# Process and split the raw data

This notebook performs processing on the dataset to convert it to a set of similarity pairings between artists. The Last.FM dataset has a list of users, artists, and number of plays for each artist. My method creates a similarity metric between all possible pairings of two artists by calculating the co-occurence of listeners between every artist pairing. That is, how many people have listened to both artists at least once. Then, I use various ways to convert that into a proportion.

In [1]:
import pandas as pd
import numpy as np
import json
from tqdm import tqdm_notebook 
from sklearn import preprocessing
from sklearn.model_selection import train_test_split

with open('params.json') as f:
    params = json.load(f)

## Load and clean the data

This part presumes that you have downloaded the dataset at http://mtg.upf.edu/static/datasets/last.fm/lastfm-dataset-360K.tar.gz and extracted the contents to the dataset directory.

In [4]:
playscols = ['usersha1', 'mbid', 'artistname', 'plays']
playsdf = pd.read_csv('dataset/usersha1-artmbid-artname-plays.tsv', sep='\t', names=playscols, index_col=False)
profilecols = ['usersha1', 'gender', 'age', 'country', 'registration']
profiledf = pd.read_csv('dataset/usersha1-profile.tsv', sep='\t', names=profilecols, index_col=False)
df = playsdf.merge(profiledf, on=['usersha1'], how='left')

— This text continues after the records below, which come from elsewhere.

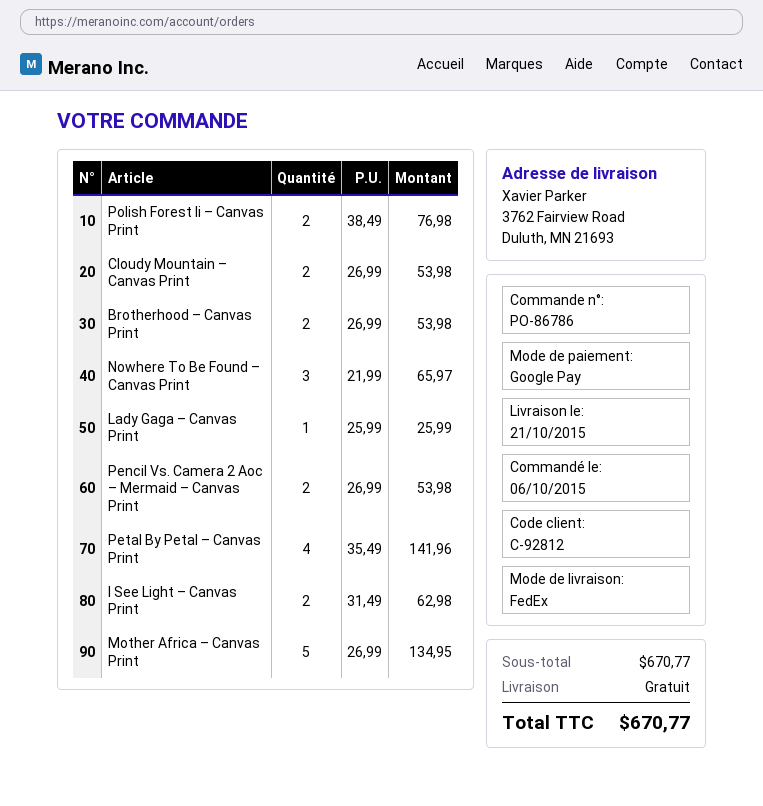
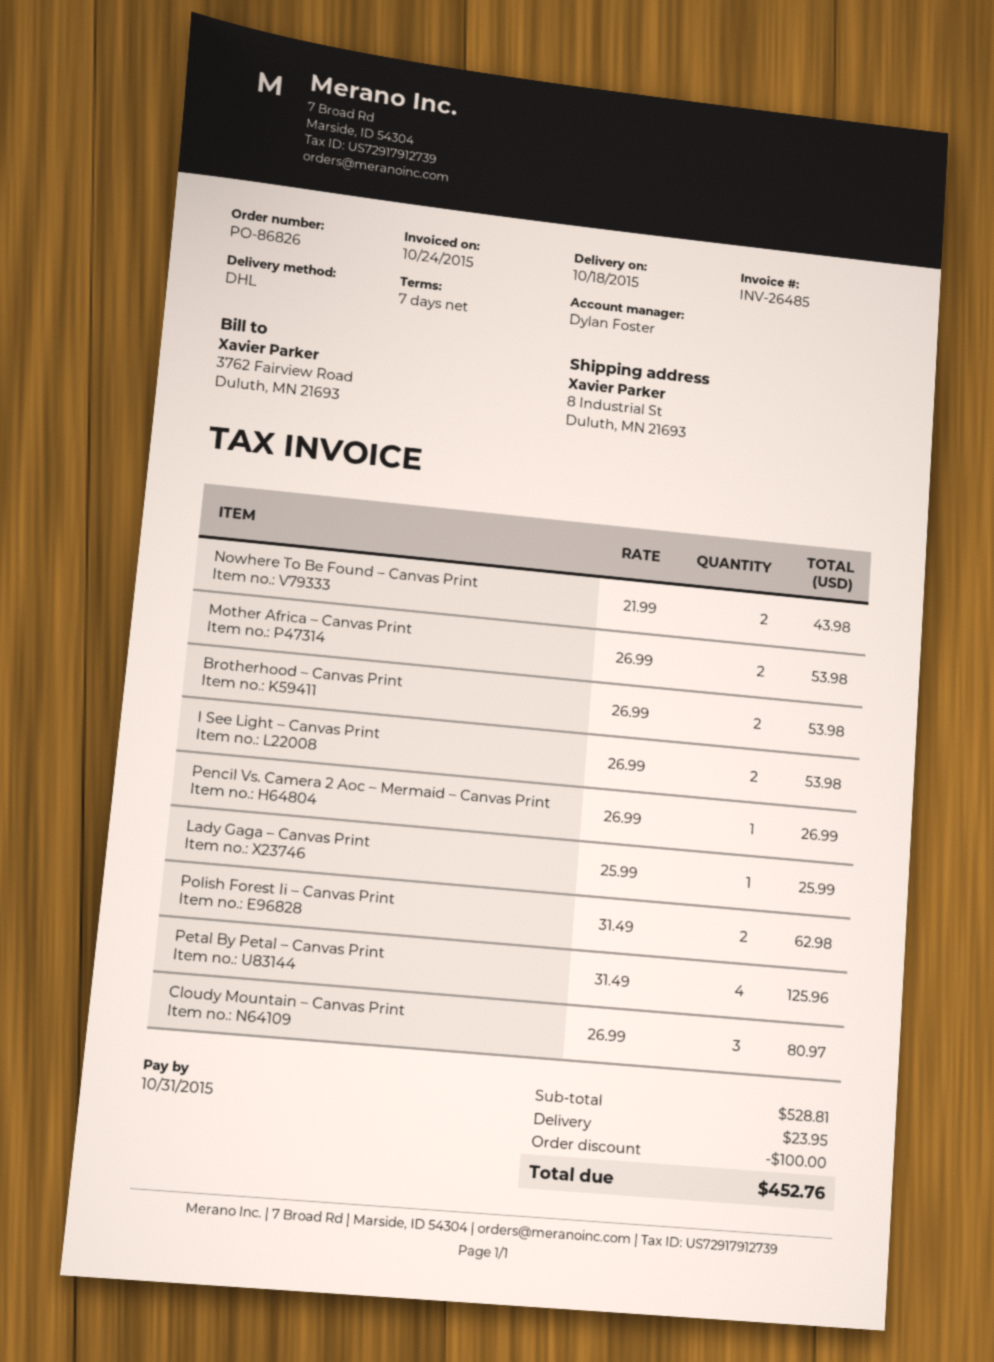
order number: PO-86786 -> PO-86826
delivery date: 2015-10-21 -> 2015-10-18
shipping method: FedEx -> DHL
ship to: 3762 Fairview Road, Duluth, MN 21693 -> 8 Industrial St, Duluth, MN 21693
Polish Forest Ii – Canvas Print: 2 x 38.49 = 76.98 -> 2 x 31.49 = 62.98
Cloudy Mountain – Canvas Print: 2 x 26.99 = 53.98 -> 3 x 26.99 = 80.97
Nowhere To Be Found – Canvas Print: 3 x 21.99 = 65.97 -> 2 x 21.99 = 43.98
Pencil Vs. Camera 2 Aoc – Mermaid – Canvas Print: 2 x 26.99 = 53.98 -> 1 x 26.99 = 26.99
Petal By Petal – Canvas Print: 4 x 35.49 = 141.96 -> 4 x 31.49 = 125.96
I See Light – Canvas Print: 2 x 31.49 = 62.98 -> 2 x 26.99 = 53.98
Mother Africa – Canvas Print: 5 x 26.99 = 134.95 -> 2 x 26.99 = 53.98
subtotal: 670.77 -> 528.81
discount: none -> 100.00
shipping: 0.00 -> 23.95
total: 670.77 -> 452.76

# Clean the data by removing artists without mbid (usually nonsense)
# and profiles without registration (also usually nonsense, maybe dataset artifact)
# Also delete entries with unknown artists, and artists that only show up once
df = df[df['mbid'].notnull() & df['registration'].notnull() 
        & (df['artistname'] != '[unknown]') & df.duplicated(subset='artistname', keep=False)]

In [5]:
# Display data sample and some stats
display(df.head(10))
display("Unique Artists: {}".format(len(df['artistname'].unique())))
display("Unique Users: {}".format(len(df['usersha1'].unique())))
display("Entries: {}".format(len(df)))

Unnamed: 0,usersha1,mbid,artistname,plays,gender,age,country,registration
0,00000c289a1829a808ac09c00daf10bc3c4e223b,3bd73256-3905-4f3a-97e2-8b341527f805,betty blowtorch,2137,f,22.0,Germany,"Feb 1, 2007"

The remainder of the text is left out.